Extracted material =
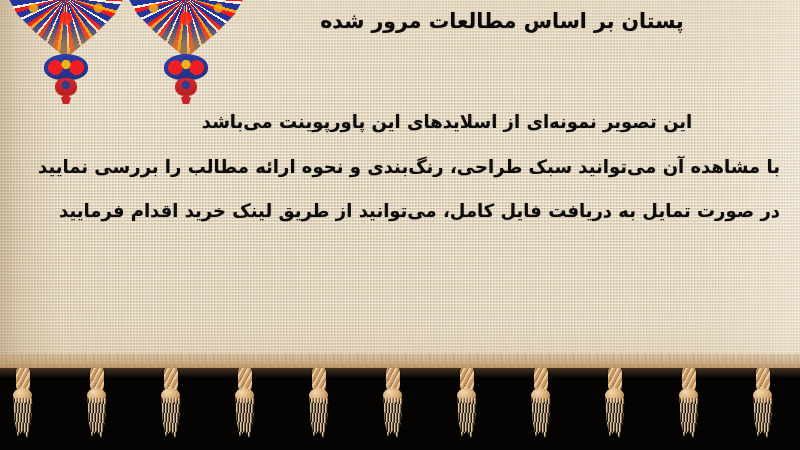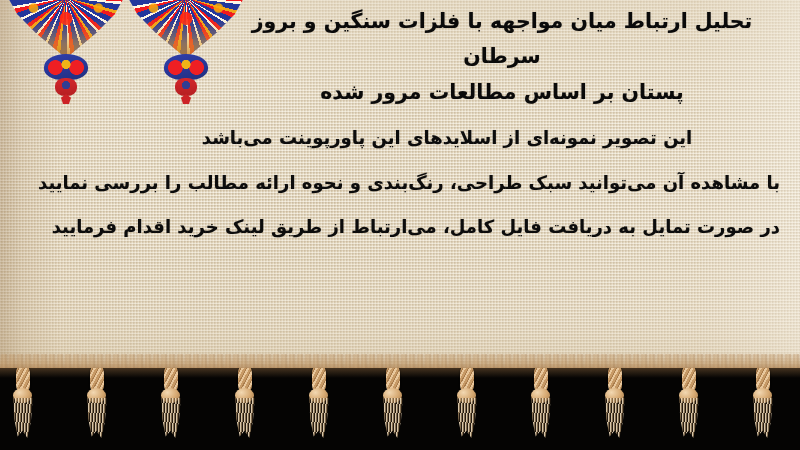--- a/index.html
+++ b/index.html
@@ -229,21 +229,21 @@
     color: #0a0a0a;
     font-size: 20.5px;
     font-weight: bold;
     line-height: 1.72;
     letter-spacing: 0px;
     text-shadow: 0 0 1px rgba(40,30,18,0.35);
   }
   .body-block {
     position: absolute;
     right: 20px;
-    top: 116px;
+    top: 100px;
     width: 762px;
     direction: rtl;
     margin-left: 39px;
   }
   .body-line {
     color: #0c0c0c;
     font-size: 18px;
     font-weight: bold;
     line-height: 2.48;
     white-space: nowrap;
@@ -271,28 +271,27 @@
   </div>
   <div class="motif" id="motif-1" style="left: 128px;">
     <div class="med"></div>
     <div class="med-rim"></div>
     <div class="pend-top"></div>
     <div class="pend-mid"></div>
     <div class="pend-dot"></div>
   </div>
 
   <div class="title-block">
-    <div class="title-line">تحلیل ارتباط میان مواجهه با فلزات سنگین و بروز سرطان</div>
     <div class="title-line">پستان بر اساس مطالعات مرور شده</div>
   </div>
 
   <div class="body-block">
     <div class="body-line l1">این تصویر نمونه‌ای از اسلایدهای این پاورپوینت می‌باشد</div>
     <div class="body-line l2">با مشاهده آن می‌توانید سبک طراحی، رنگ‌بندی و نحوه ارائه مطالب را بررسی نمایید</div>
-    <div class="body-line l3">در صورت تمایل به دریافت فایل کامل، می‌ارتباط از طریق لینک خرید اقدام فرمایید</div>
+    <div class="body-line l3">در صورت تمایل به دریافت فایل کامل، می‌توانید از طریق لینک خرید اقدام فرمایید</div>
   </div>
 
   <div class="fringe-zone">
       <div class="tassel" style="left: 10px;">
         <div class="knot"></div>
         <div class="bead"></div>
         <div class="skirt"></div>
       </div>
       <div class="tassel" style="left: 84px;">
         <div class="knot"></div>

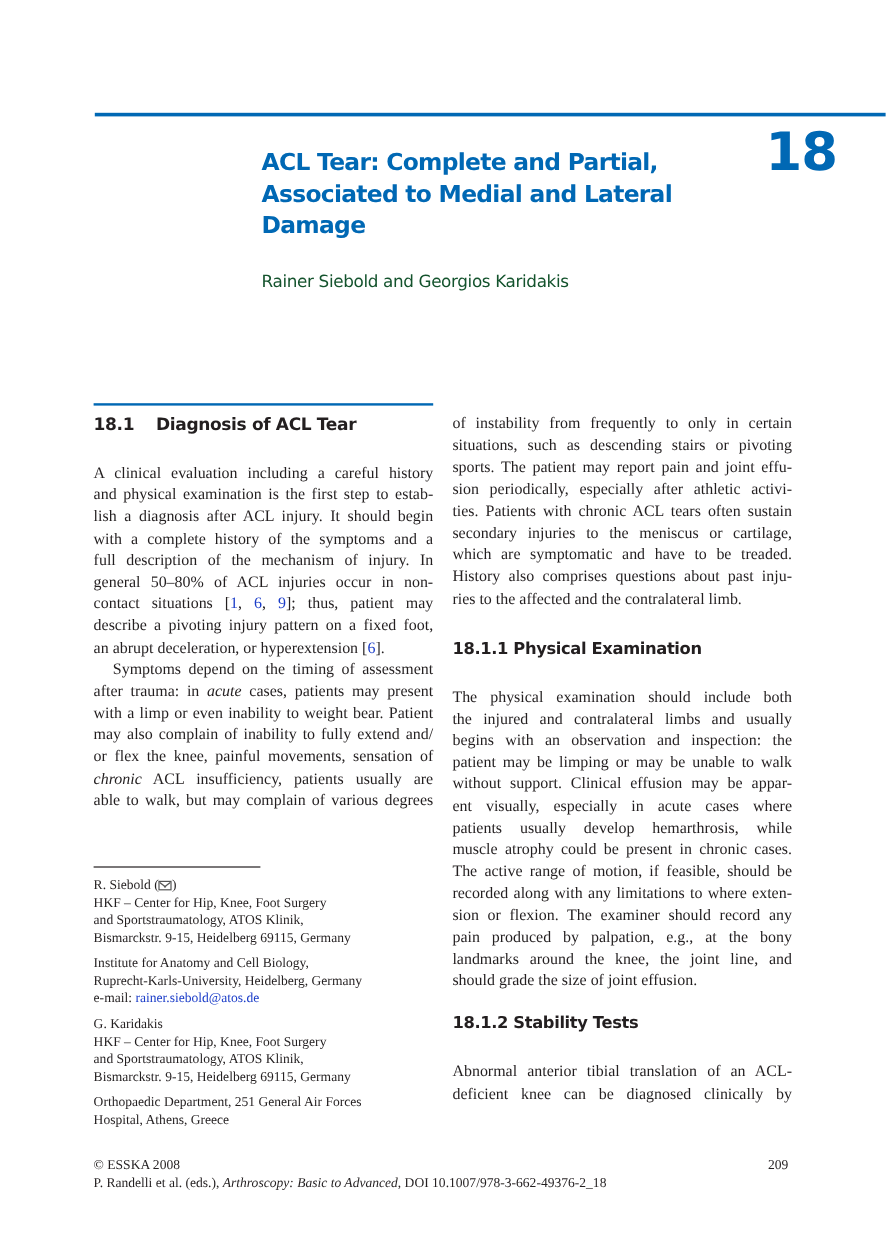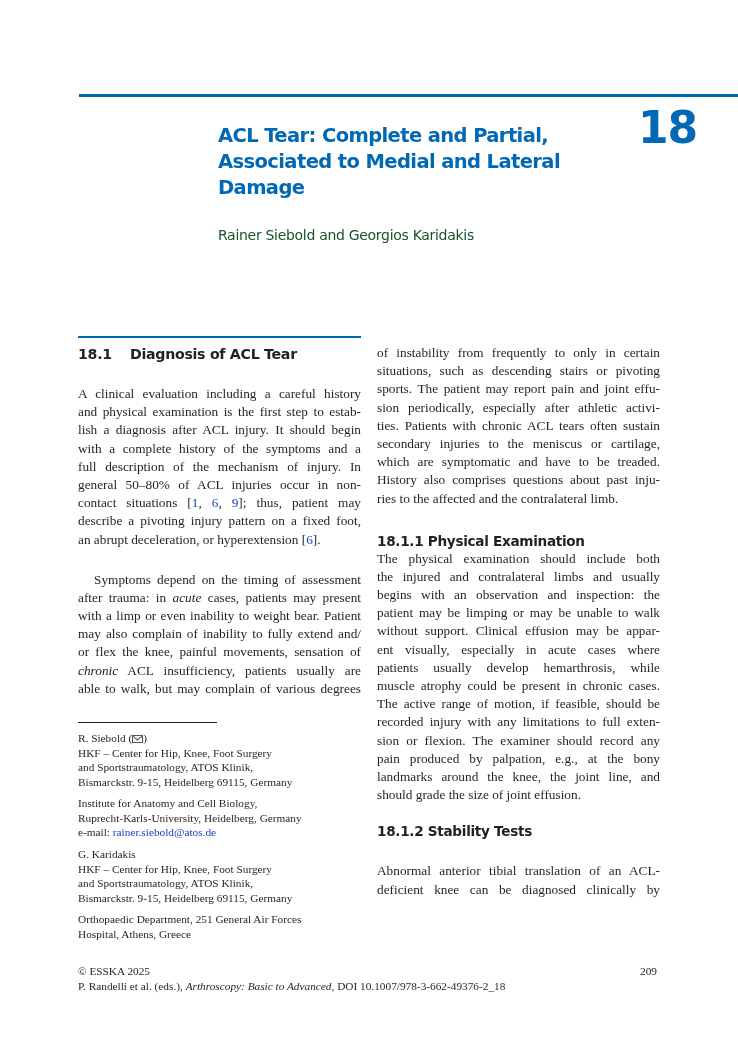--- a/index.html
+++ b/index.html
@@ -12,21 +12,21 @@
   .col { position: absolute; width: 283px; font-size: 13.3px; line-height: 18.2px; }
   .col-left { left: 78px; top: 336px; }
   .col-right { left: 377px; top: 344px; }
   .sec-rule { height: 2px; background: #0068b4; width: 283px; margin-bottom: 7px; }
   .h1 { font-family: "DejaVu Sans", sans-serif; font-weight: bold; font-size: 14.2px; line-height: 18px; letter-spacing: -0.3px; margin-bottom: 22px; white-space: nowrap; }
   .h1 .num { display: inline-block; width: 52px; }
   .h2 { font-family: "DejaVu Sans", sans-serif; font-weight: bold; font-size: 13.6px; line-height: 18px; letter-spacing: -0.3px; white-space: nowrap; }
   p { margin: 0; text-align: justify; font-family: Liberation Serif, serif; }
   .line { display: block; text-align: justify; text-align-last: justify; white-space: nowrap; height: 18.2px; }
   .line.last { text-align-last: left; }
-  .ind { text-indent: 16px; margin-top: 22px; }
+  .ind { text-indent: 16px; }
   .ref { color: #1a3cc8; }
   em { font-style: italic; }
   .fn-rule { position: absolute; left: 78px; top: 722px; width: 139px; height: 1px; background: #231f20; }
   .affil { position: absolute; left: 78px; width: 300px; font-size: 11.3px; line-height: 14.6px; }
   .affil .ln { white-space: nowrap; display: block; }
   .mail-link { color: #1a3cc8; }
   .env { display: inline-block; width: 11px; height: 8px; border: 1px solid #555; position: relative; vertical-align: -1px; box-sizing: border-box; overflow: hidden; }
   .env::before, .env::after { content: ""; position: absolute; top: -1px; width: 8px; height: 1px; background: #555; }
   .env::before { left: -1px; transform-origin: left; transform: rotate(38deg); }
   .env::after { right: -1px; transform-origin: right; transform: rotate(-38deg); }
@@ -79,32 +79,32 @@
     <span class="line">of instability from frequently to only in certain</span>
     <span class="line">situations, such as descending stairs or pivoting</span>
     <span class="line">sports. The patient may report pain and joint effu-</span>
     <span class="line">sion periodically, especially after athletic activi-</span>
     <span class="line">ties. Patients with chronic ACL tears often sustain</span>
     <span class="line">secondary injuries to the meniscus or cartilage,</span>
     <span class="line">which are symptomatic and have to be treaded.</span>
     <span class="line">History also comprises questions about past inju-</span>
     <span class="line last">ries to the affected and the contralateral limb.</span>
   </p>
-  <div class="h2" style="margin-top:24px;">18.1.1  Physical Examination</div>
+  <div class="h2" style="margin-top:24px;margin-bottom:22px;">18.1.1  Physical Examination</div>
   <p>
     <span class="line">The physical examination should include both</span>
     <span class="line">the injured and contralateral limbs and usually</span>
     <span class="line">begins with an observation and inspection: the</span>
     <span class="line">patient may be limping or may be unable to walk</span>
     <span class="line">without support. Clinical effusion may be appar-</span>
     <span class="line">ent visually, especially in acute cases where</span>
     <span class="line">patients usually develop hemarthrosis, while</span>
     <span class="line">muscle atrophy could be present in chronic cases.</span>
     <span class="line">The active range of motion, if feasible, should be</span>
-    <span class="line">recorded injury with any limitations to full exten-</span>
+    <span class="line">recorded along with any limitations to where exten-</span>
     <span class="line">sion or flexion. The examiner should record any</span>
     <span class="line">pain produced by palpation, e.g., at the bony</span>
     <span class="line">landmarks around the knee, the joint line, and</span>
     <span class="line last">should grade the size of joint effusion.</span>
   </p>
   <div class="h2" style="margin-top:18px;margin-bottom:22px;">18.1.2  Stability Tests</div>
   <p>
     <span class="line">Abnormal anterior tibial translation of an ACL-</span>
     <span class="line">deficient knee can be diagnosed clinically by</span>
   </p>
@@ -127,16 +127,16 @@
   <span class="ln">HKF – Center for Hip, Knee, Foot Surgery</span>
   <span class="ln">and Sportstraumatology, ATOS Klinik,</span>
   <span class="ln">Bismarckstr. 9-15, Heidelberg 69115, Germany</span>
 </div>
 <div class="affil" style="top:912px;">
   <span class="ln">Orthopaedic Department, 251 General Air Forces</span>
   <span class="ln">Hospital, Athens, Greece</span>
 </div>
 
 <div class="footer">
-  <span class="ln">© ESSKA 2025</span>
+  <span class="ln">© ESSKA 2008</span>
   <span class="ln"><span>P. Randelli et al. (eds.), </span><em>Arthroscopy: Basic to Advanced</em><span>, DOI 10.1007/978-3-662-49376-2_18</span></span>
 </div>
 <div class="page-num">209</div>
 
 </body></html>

Task instructions = Starting with the first line of the records above and stopping after the line containing "را بررسی نمایید</div>", repeat every line exactly and leave out the pictures.

Written answer =
--- a/index.html
+++ b/index.html
@@ -229,21 +229,21 @@
     color: #0a0a0a;
     font-size: 20.5px;
     font-weight: bold;
     line-height: 1.72;
     letter-spacing: 0px;
     text-shadow: 0 0 1px rgba(40,30,18,0.35);
   }
   .body-block {
     position: absolute;
     right: 20px;
-    top: 116px;
+    top: 100px;
     width: 762px;
     direction: rtl;
     margin-left: 39px;
   }
   .body-line {
     color: #0c0c0c;
     font-size: 18px;
     font-weight: bold;
     line-height: 2.48;
     white-space: nowrap;
@@ -271,28 +271,27 @@
   </div>
   <div class="motif" id="motif-1" style="left: 128px;">
     <div class="med"></div>
     <div class="med-rim"></div>
     <div class="pend-top"></div>
     <div class="pend-mid"></div>
     <div class="pend-dot"></div>
   </div>
 
   <div class="title-block">
-    <div class="title-line">تحلیل ارتباط میان مواجهه با فلزات سنگین و بروز سرطان</div>
     <div class="title-line">پستان بر اساس مطالعات مرور شده</div>
   </div>
 
   <div class="body-block">
     <div class="body-line l1">این تصویر نمونه‌ای از اسلایدهای این پاورپوینت می‌باشد</div>
     <div class="body-line l2">با مشاهده آن می‌توانید سبک طراحی، رنگ‌بندی و نحوه ارائه مطالب را بررسی نمایید</div>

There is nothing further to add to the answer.